» **Task to complete**
Copy word for word, and only, the lines below from the one with "[744,246,778,260] (EP). ->" through the last.

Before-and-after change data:
##########
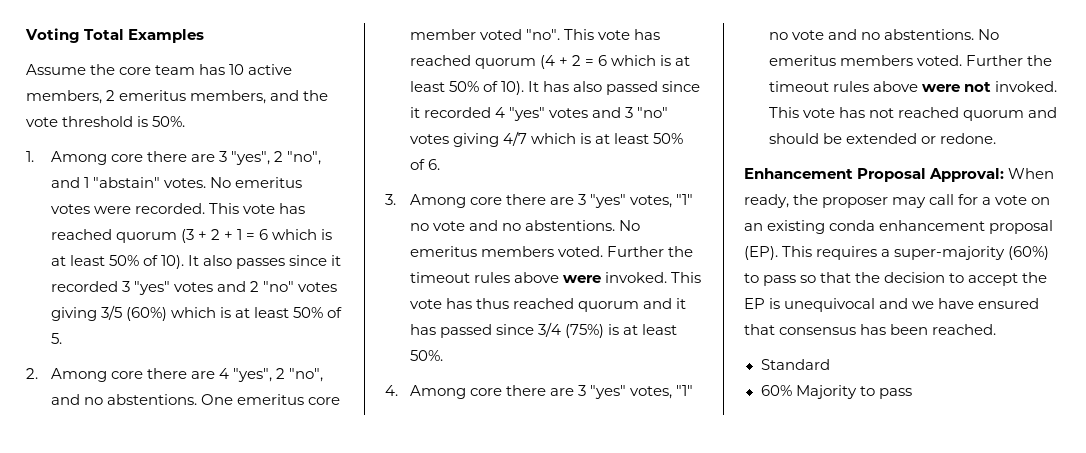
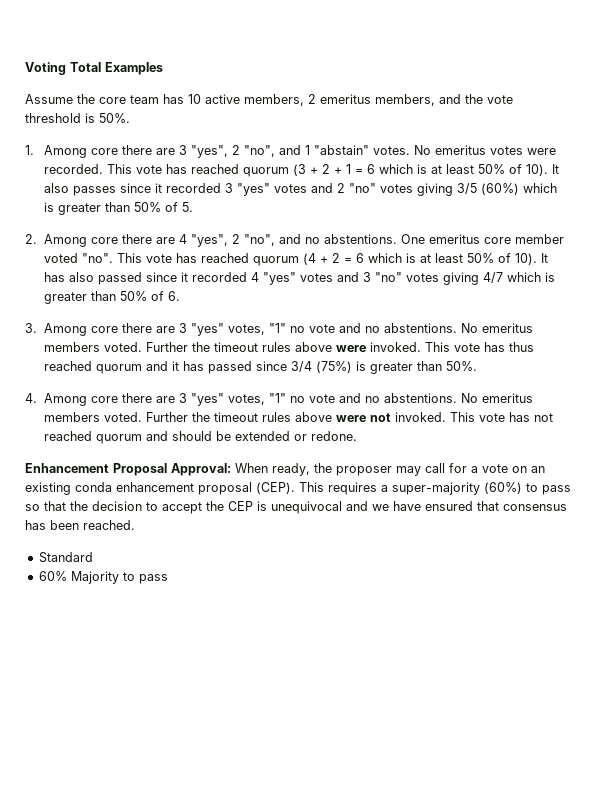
[234,307,289,318] at least -> [58,202,131,215] greater than
[594,133,649,144] at least -> [44,291,117,304] greater than
[622,324,677,335] at least -> [370,361,443,374] greater than
[744,246,778,260] (EP). -> [256,482,295,494] (CEP).
[744,298,765,309] EP -> [228,501,253,511] CEP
##########
» **Exercise solution**
[744,246,778,260] (EP). -> [256,482,295,494] (CEP).
[744,298,765,309] EP -> [228,501,253,511] CEP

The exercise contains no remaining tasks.